** Information follows **
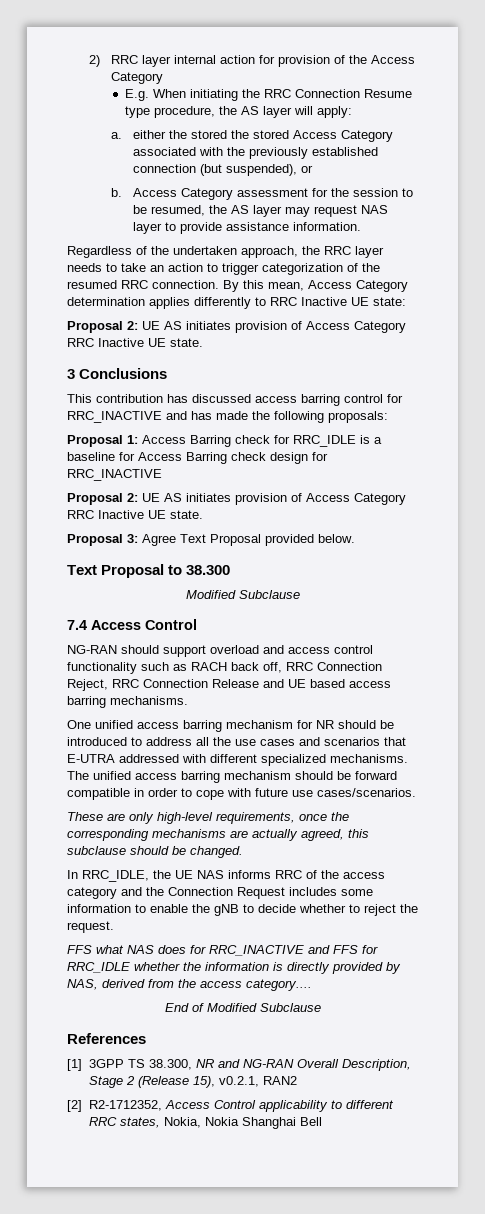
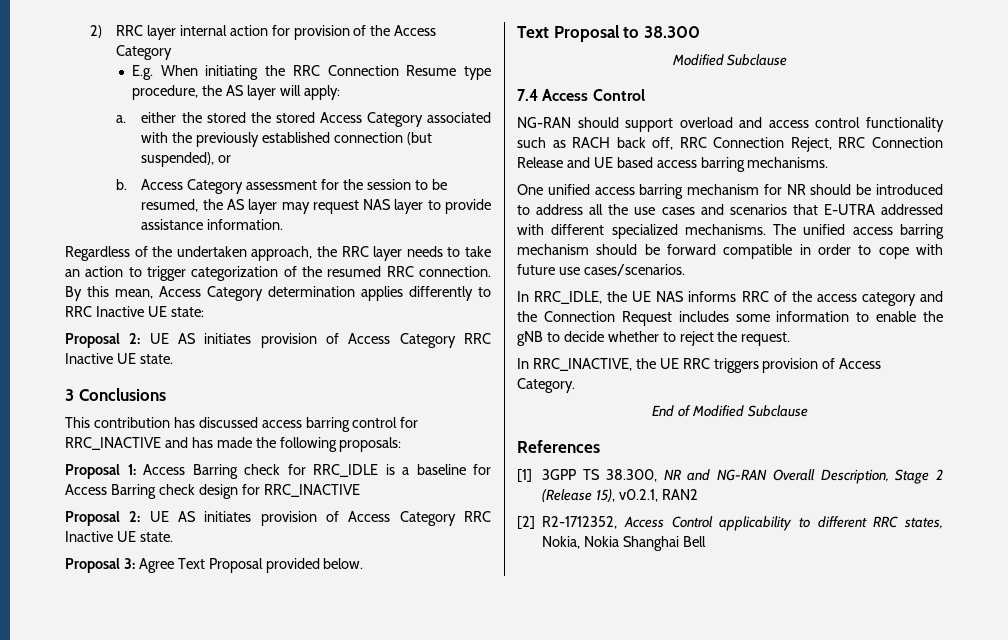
- These are only high-level requirements, once the corresponding mechanisms are actually agreed, this subclause should be changed.
- FFS what NAS does for RRC_INACTIVE and FFS for RRC_IDLE whether the information is directly provided by NAS, derived from the access category....
+ In RRC_INACTIVE, the UE RRC triggers provision of Access Category.

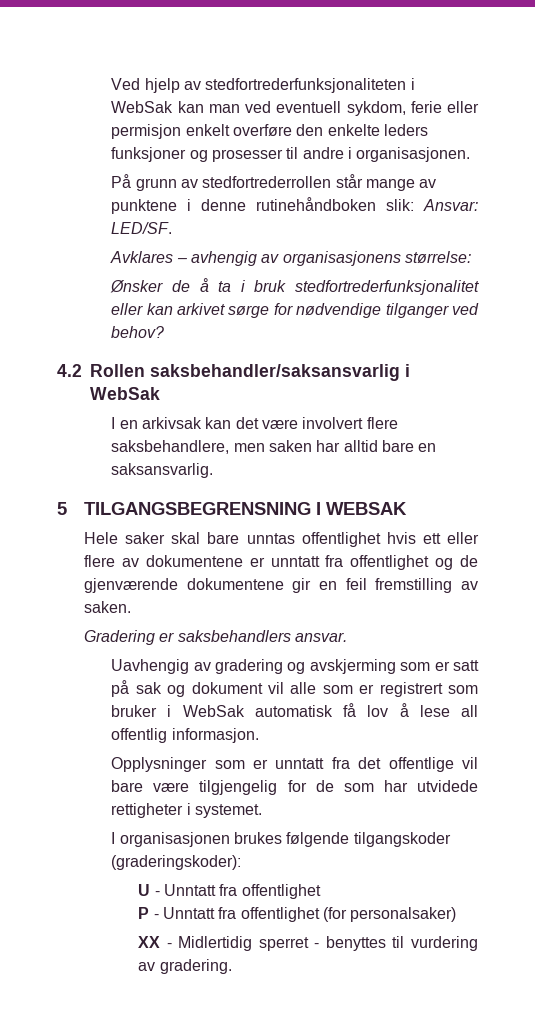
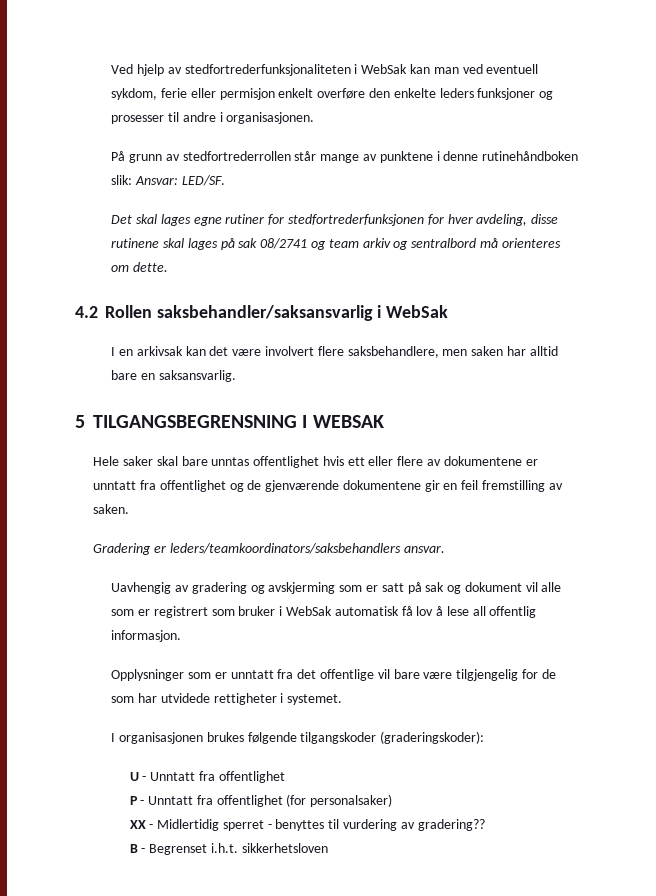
- Avklares – avhengig av organisasjonens størrelse:
- Ønsker de å ta i bruk stedfortrederfunksjonalitet eller kan arkivet sørge for nødvendige tilganger ved behov?
+ Det skal lages egne rutiner for stedfortrederfunksjonen for hver avdeling, disse rutinene skal lages på sak 08/2741 og team arkiv og sentralbord må orienteres om dette.
- Gradering er saksbehandlers ansvar.
+ Gradering er leders/teamkoordinators/saksbehandlers ansvar.
- XX - Midlertidig sperret - benyttes til vurdering av gradering.
+ XX - Midlertidig sperret - benyttes til vurdering av gradering??
+ B - Begrenset i.h.t. sikkerhetsloven

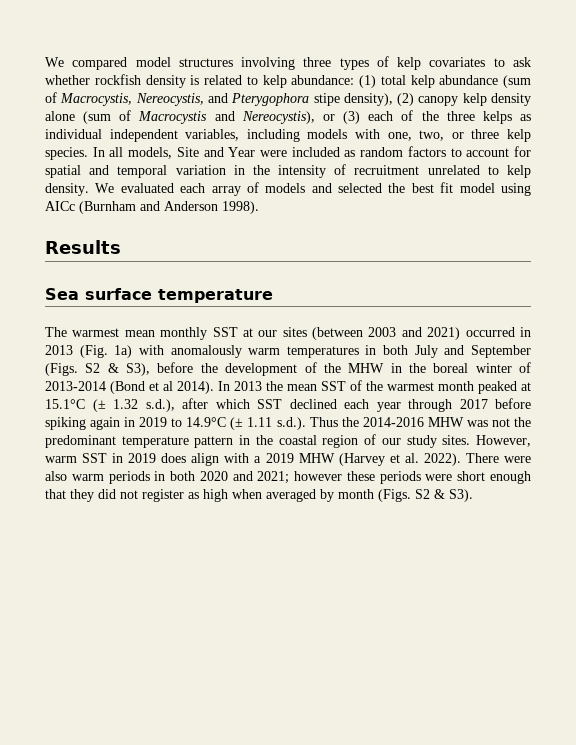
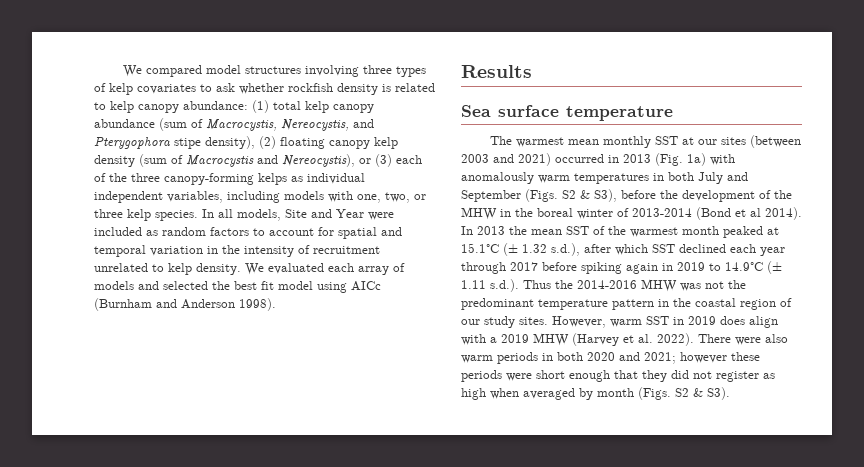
- We compared model structures involving three types of kelp covariates to ask whether rockfish density is related to kelp abundance:
+ We compared model structures involving three types of kelp covariates to ask whether rockfish density is related to kelp canopy abundance:
- (1) total kelp abundance (sum of Macrocystis, Nereocystis, and Pterygophora stipe density), (2) canopy kelp density alone (sum of Macrocystis and Nereocystis), or (3) each of the three kelps as individual independent variables, including models with one, two, or three kelp species.
+ (1) total kelp canopy abundance (sum of Macrocystis, Nereocystis, and Pterygophora stipe density), (2) floating canopy kelp density (sum of Macrocystis and Nereocystis), or (3) each of the three canopy-forming kelps as individual independent variables, including models with one, two, or three kelp species.

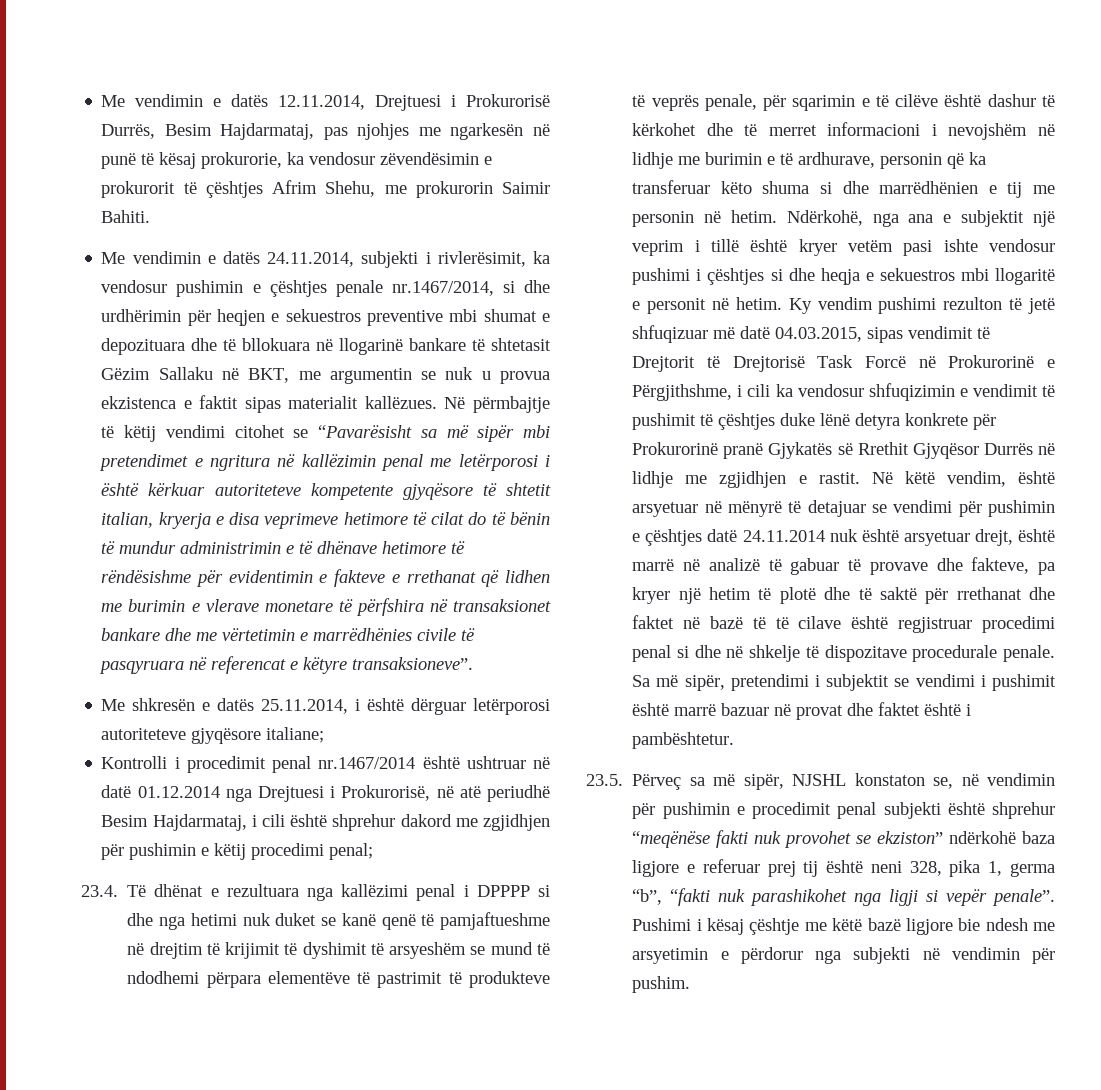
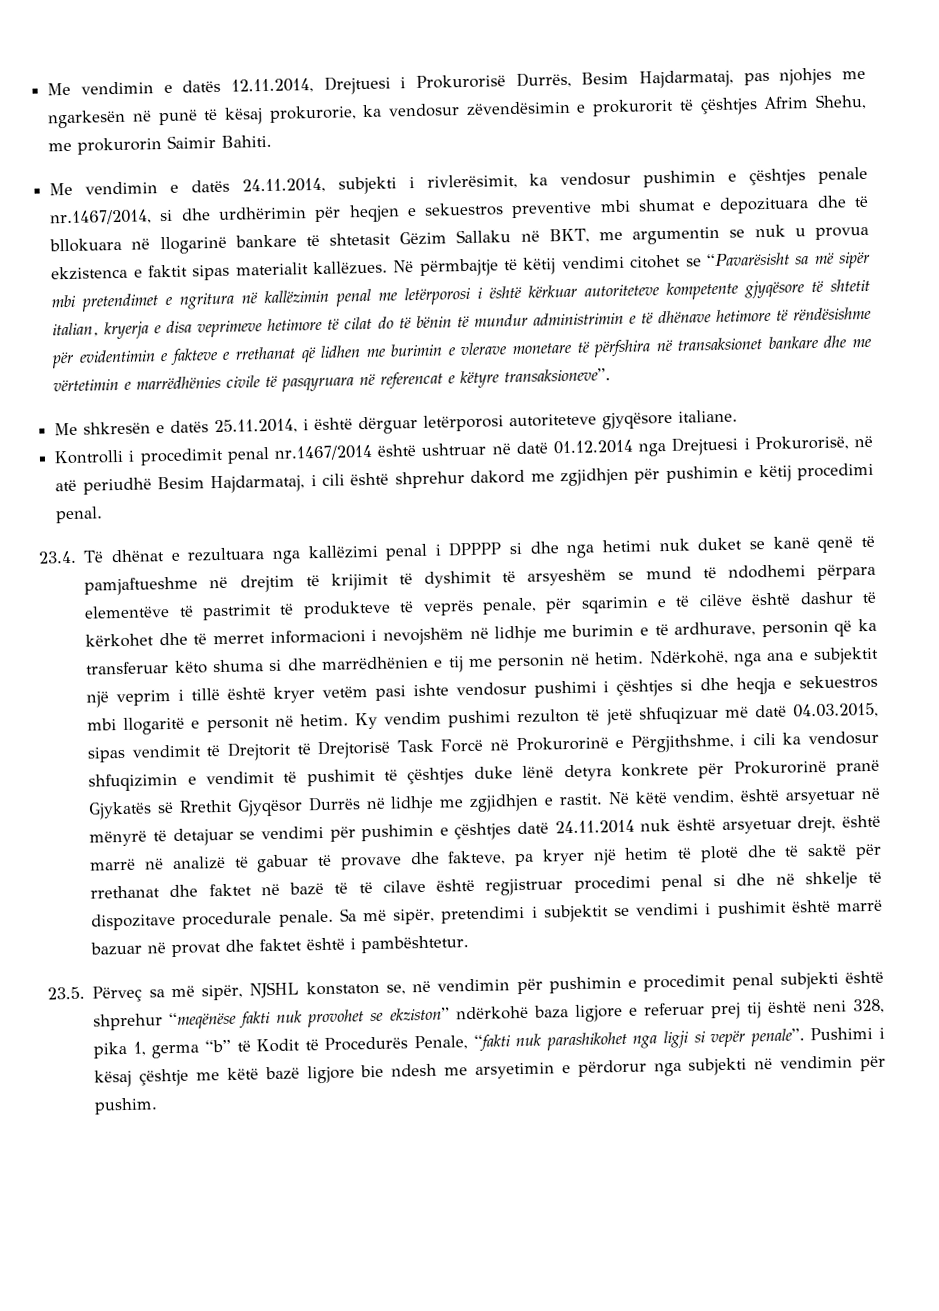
- Me shkresën e datës 25.11.2014, i është dërguar letërporosi autoriteteve gjyqësore italiane;
+ Me shkresën e datës 25.11.2014, i është dërguar letërporosi autoriteteve gjyqësore italiane.
- Kontrolli i procedimit penal nr.1467/2014 është ushtruar në datë 01.12.2014 nga Drejtuesi i Prokurorisë, në atë periudhë Besim Hajdarmataj, i cili është shprehur dakord me zgjidhjen për pushimin e këtij procedimi penal;
+ Kontrolli i procedimit penal nr.1467/2014 është ushtruar në datë 01.12.2014 nga Drejtuesi i Prokurorisë, në atë periudhë Besim Hajdarmataj, i cili është shprehur dakord me zgjidhjen për pushimin e këtij procedimi penal.
- 23.5. Përveç sa më sipër, NJSHL konstaton se, në vendimin për pushimin e procedimit penal subjekti është shprehur “meqënëse fakti nuk provohet se ekziston” ndërkohë baza ligjore e referuar prej tij është neni 328, pika 1, germa “b”, “fakti nuk parashikohet nga ligji si vepër penale”.
+ 23.5. Përveç sa më sipër, NJSHL konstaton se, në vendimin për pushimin e procedimit penal subjekti është shprehur “meqënëse fakti nuk provohet se ekziston” ndërkohë baza ligjore e referuar prej tij është neni 328, pika 1, germa “b” të Kodit të Procedurës Penale, “fakti nuk parashikohet nga ligji si vepër penale”.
** End of Information **
Directions :: In the listing, find every line with the word "saksbehandlers" and return it.

Exercise output ::
- Gradering er saksbehandlers ansvar.
+ Gradering er leders/teamkoordinators/saksbehandlers ansvar.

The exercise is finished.